Anna did not react, not externally. She had the odd sensation that her ordeal had split her into two entities. The one with the fear burned from it housed a calculating mind figuring odds, assessing dangers, studying a situation from every angle. The other was like a puppy on a six-lane expressway, a tightrope walker watching the knots fray, a tasty morsel in a bikini treading water in a school of sharks.

As she considered Jenny’s offer to listen, the fearless part of her schizoid self ruled, the seemingly sane self who conducted interactions with the outside world. The frightened puppy with nowhere to run curled tight around her breastbone, nose to tail, and tried to close out everything but the reassuring sound of her heartbeat.

Jenny was looking at her with a concerned frown. By normal conversational standards Anna had been quiet too long. Silence was her new normal, Anna realized. In silence, as in solitude, there was a chance of peace.

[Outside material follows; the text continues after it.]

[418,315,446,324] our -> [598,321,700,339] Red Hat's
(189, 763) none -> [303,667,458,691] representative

Taking it for reticence, Jenny offered Anna the coin shared so readily among women and so rarely among men. She offered up her pain so Anna might not feel alone or fear judgment.

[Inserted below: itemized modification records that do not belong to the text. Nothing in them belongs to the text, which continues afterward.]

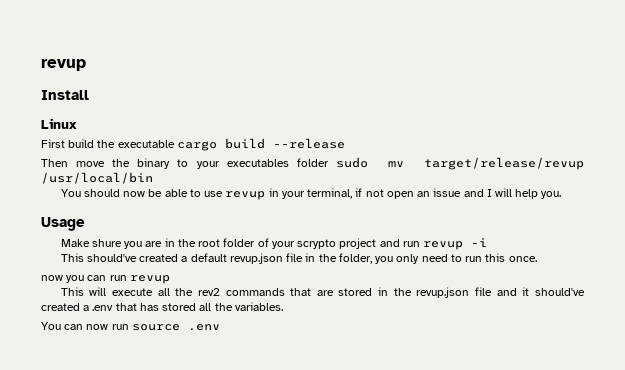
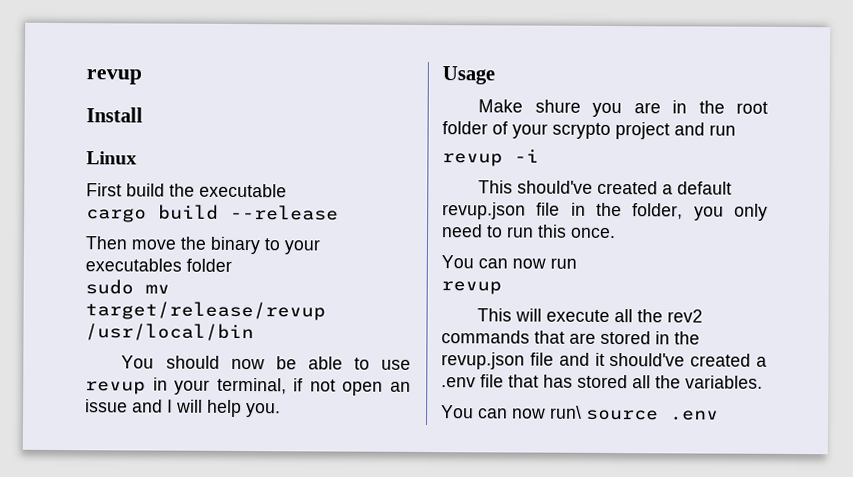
(175, 144) none -> (287, 190) //
(329, 162) none -> (232, 265) //
(420, 244) none -> (736, 130) //
[41,275,127,283] now you can run -> [441,255,577,269] You can now run //
(114, 308) none -> [480,374,504,388] file
[111,324,129,330] run -> [550,405,582,419] run\

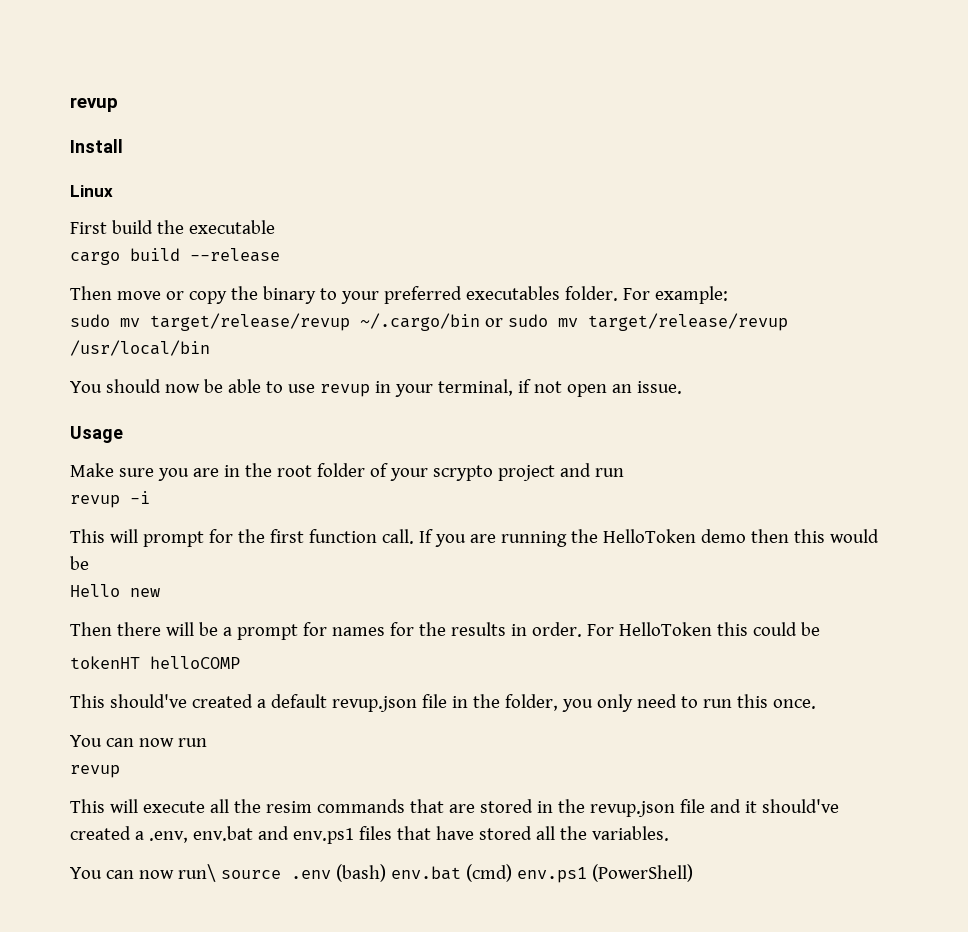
(176, 244) none -> [165,291,227,304] or copy
[85,258,232,272] executables folder // -> [383,286,728,304] [70,313,503,331] preferred executables folder. For example: // sudo mv target/release/revup ~/.cargo/bin or
[85,399,281,418] issue and I will help you. -> [636,381,682,394] issue.
[534,99,581,113] shure -> [118,468,154,477] sure
(539, 155) none -> [70,529,879,547] [70,556,89,570] [70,584,160,597] [70,622,820,640] [70,656,240,669] // This will prompt for the first function call. If you are running the HelloToken demo then this would be // Hello new // Then there will be a prompt for names for the results in order. For HelloToken this could be // tokenHT helloCOMP
[667,309,704,323] rev2 -> [265,801,312,813] resim
[441,374,573,388] .env file that has -> [148,826,474,844] .env, env.bat and env.ps1 files that have
(719, 415) none -> [335,864,693,883] (bash) env.bat (cmd) env.ps1 (PowerShell)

“When I was in college, I was raped,” Jenny said quietly, her eyes back on Buddy, now sleeping in a perfect circle of black and white. “It was one of those weird
Lord of the Flies
things. You know, where the whole of the evil is greater than the sum of its parts.”

Anna said nothing. Part of her wanted to hear Jenny’s story, needed to. The part that knew she would have to pay in kind froze her tongue in her mouth.

“Some fraternity threw a beer bash at a lake. Usual story: girl drinks too much, the Lord of the Flies possesses boys, also drunk, gang rape on a picnic table becomes a sporting event.”